Удар был таким быстрым, что Гершон не успел почувствовать, как кулак прикоснулся к лицу. Очнувшись, он понял, что лежит на отделанном с большим вкусом мраморном полу. Его разбудила серия ударов по ребрам и глубокий, приятный голос, эхом перекатывающийся по лобби и чем-то напоминающий дикторов ночного радио.

— Брось, — говорил голос, — брось, Хесус, он того не стоит.

На полу, заметил Гершон сейчас, маленькими позолоченными камнями была выложена буква G — первая буква его имени. Это можно было бы счесть совпадением, но Гершон решил представить себе, что строители, возводившие этот небоскреб, знали, что в один прекрасный день Гершон попадет сюда, и решили сделать жест доброй воли в его адрес, чтобы он не чувствовал себя таким одиноким и никому не нужным в этом злом городе. Удары не прекращались и были такими настоящими, совсем как сон его жены. Может, малышкой, которую ее отец оставил в коляске, была она сама. Может быть. В конце концов, ее отец был тем еще говном. Может, поэтому сон был ей так важен. А если во сне ей так недоставало объятий, Гершон мог ее обнять. Просто прервать на секунду свою битву с предательским чемоданом, который сейчас наверняка обнюхивает чужие лодыжки на конвейерной ленте крошечного аэропорта на Западном побережье, крепко обхватить ее руками и сказать: «Я здесь, милая. Положим, сегодня я улетаю, но я скоро вернусь».

Темнокожий человек в сером пиджаке помог ему встать.

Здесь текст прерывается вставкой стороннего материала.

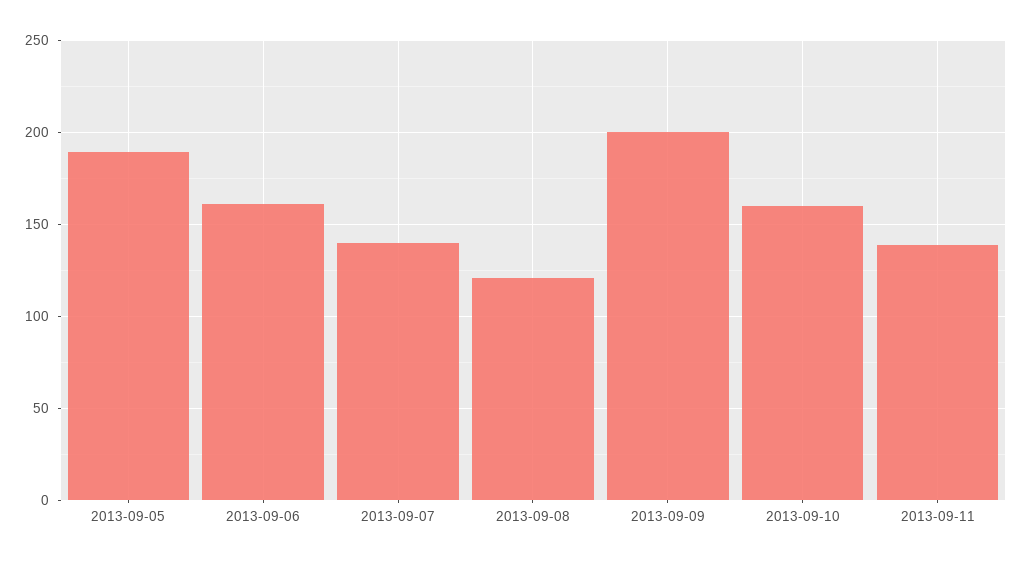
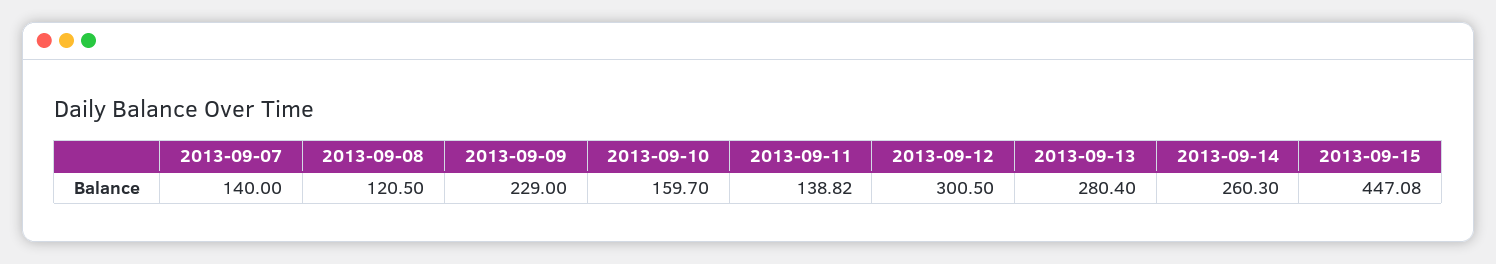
2013-09-05: 190 -> none
2013-09-06: 160 -> none
2013-09-09: 200 -> 229
2013-09-12: none -> 300.5
2013-09-13: none -> 280.4
2013-09-14: none -> 260.3
2013-09-15: none -> 447.08

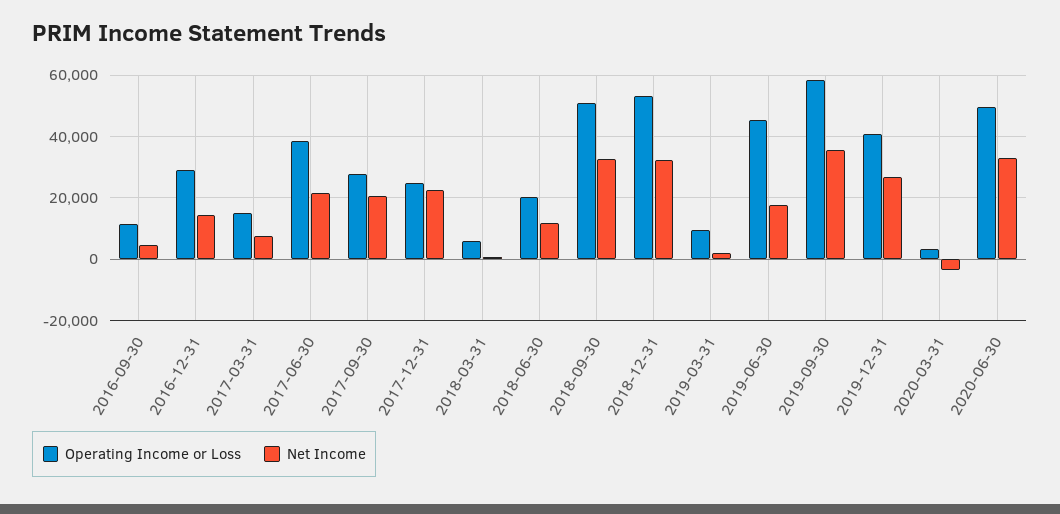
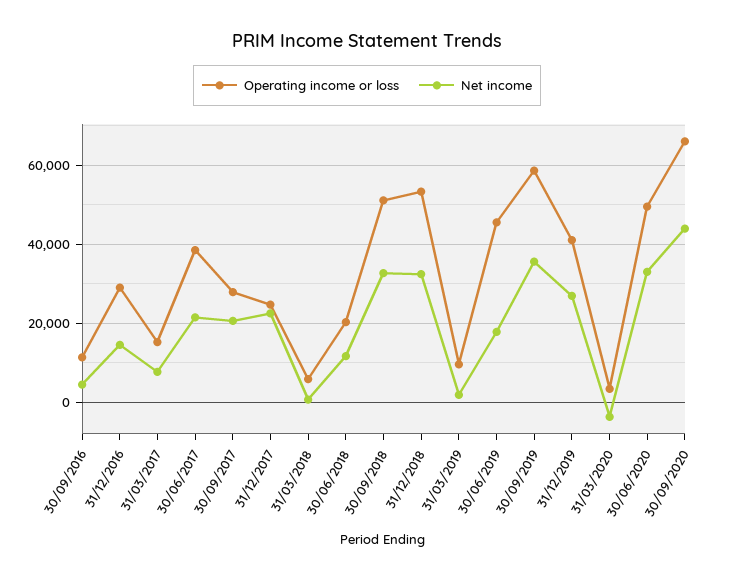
Operating Income or Loss, 30/09/2020: none -> 66000
Net Income, 30/09/2020: none -> 44000

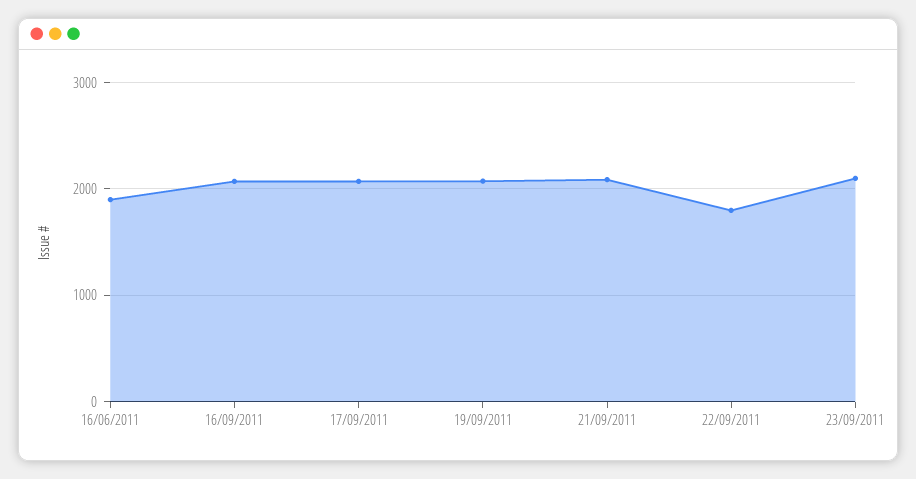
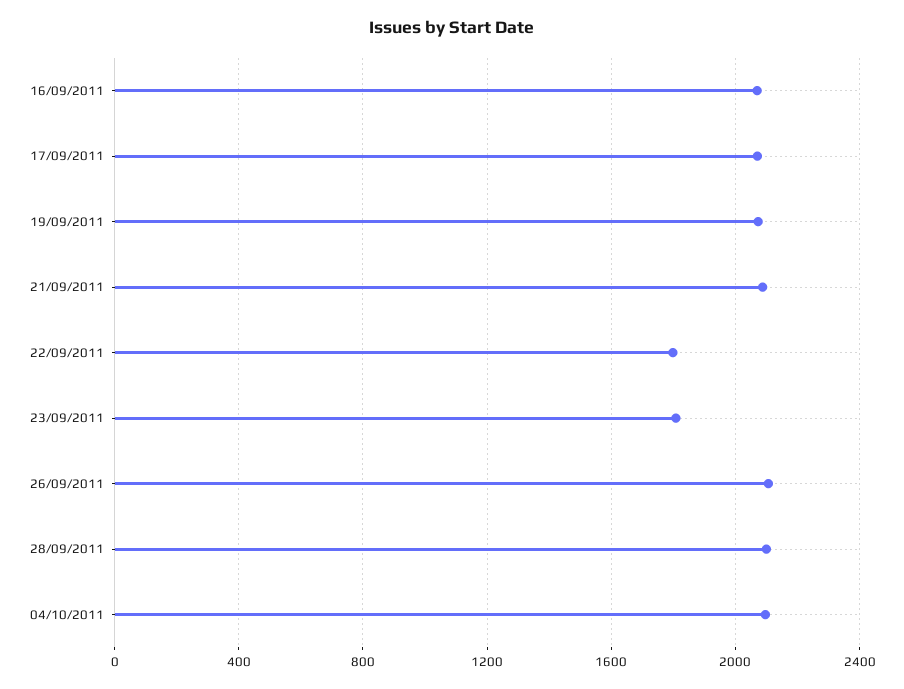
16/06/2011: 1900 -> none
23/09/2011: 2100 -> 1800
26/09/2011: none -> 2100
28/09/2011: none -> 2100
04/10/2011: none -> 2100

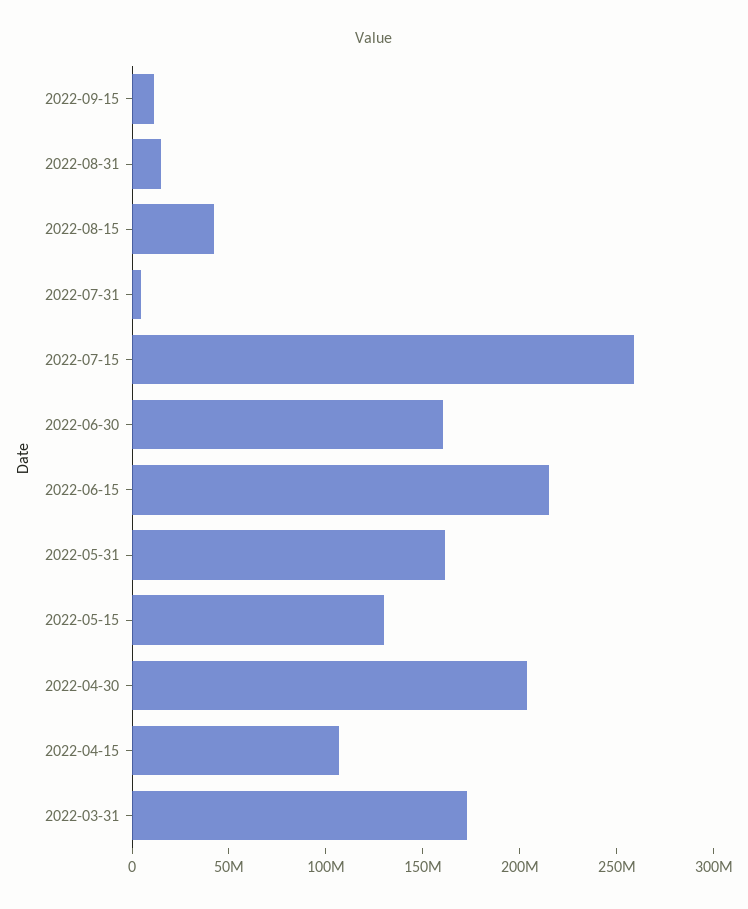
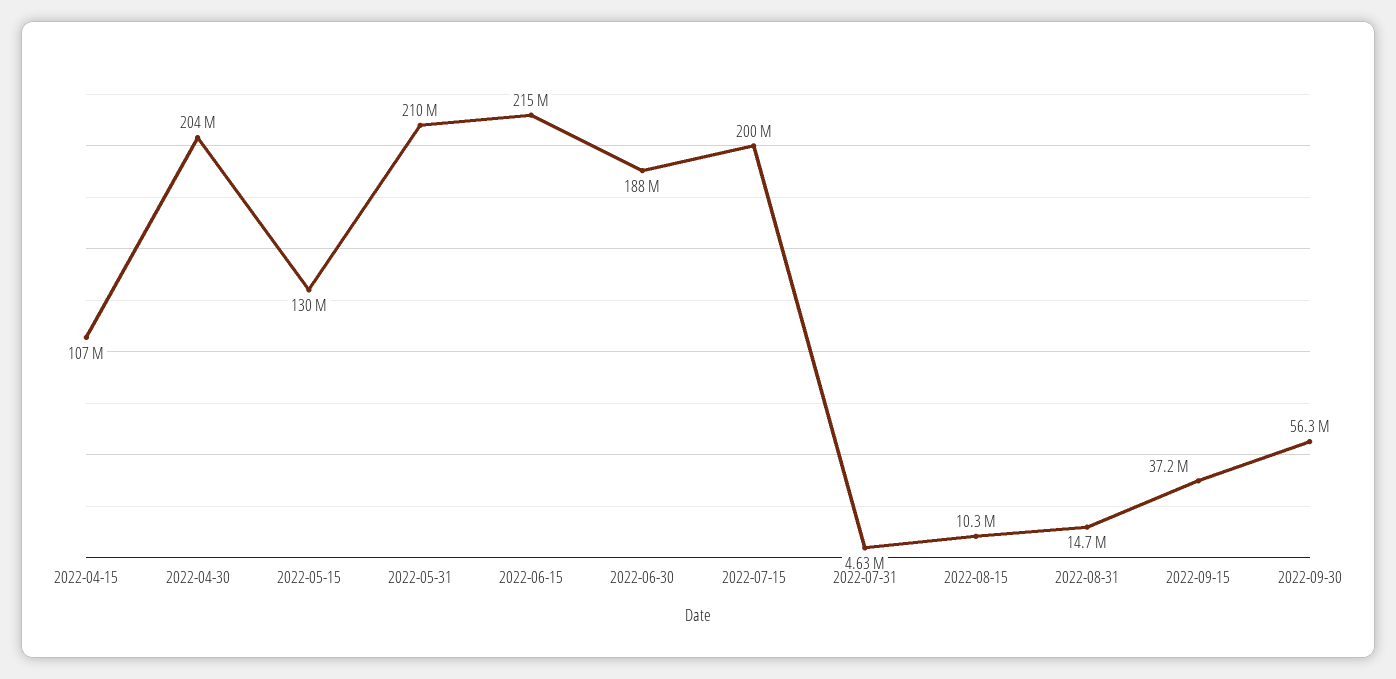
2022-09-15: 10000000 -> 37200000
2022-08-15: 40000000 -> 10300000
2022-07-15: 260000000 -> 200000000
2022-06-30: 160000000 -> 188000000
2022-05-31: 160000000 -> 210000000
2022-03-31: 170000000 -> none
2022-09-30: none -> 56300000

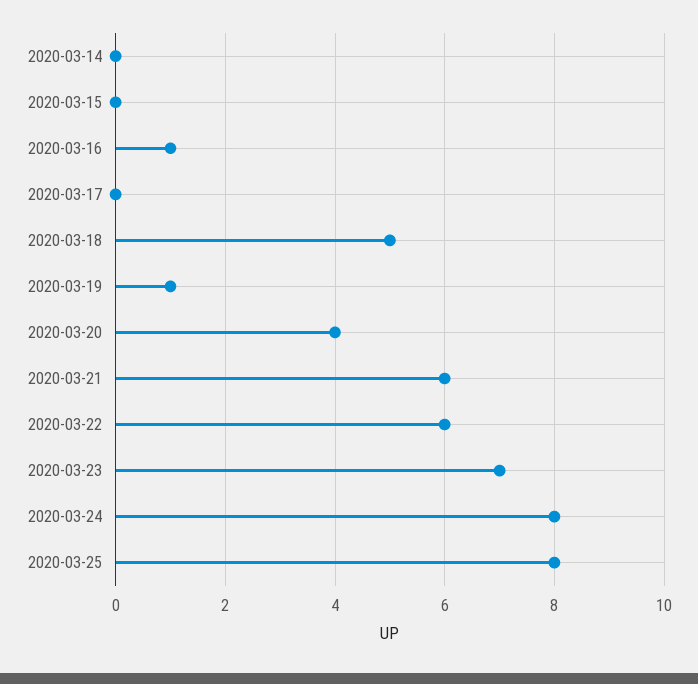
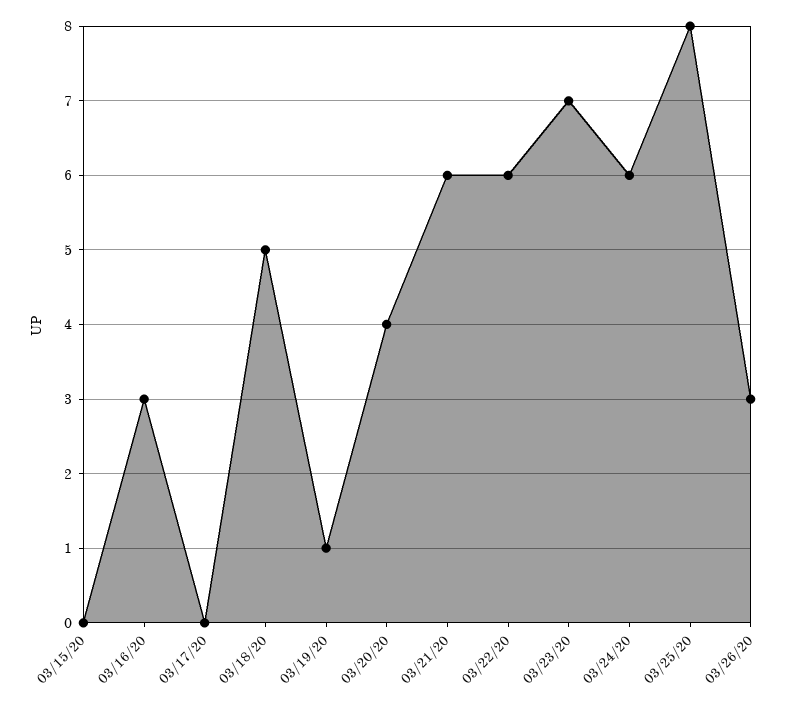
2020-03-14: 0 -> none
2020-03-16: 1 -> 3
2020-03-24: 8 -> 6
03/26/20: none -> 3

— Вы в порядке, сэр? — спросил он, подавая ему дипломат и бумажную салфетку. — У вас немножко кровь идет.

Слово «немножко» он произнес таким слабым, нежным голосом, будто пытался уменьшить его в размерах. Усатый сидел на стуле у лифта и плакал.

— Я извиняюсь за него, — сказал темнокожий, — у него сейчас трудный период.

Слово «трудный» он как раз увеличил. Почти выкрикнул.

— Не извиняйся, — сказал усатый сквозь слезы. — Не проси прощения у этого говнюка.

Темнокожий перешел к пожатию плечами и безнадежным вздохам.

— Его мама… — шепнул он было Гершону.

— Не смей ему говорить! — взвыл усатый. — Не смей ему ни слова говорить о моей маме, слышишь? А то я и тебе влеплю как следует.

Роршах

— «Стоять, полиция», — продолжал Гершон, — это, возможно, первая в истории настольная игра, не навязывающая ребенку готовые решения, но стимулирующая у него желание создавать решения самому. Можно смотреть на игру как на своего рода тропу из пятен Роршаха: по мере продвижения к желанной цели, к победе, она призывает тебя задействовать воображение.

— Тропа из пятен Роршаха. — Мистер Липскер криво улыбнулся. — Потрясающе. Мне нравится, мистер Арази. Но вы точно уверены, что вы в порядке?

— В полном порядке, — кивнул Гершон. — С вашего позволения, я бы продемонстрировал сейчас небольшую симуляцию игры.

— Симуляцию, — повторил за ним мистер Липскер. Он был гораздо моложе, чем представлял себе Гершон, и волосы у него были черными и блестящими, без единой седой пряди. — Простите, но мне не кажется, что это подходящий момент. Ваш глаз. И нос. Господи, сколько крови, кто это вас так?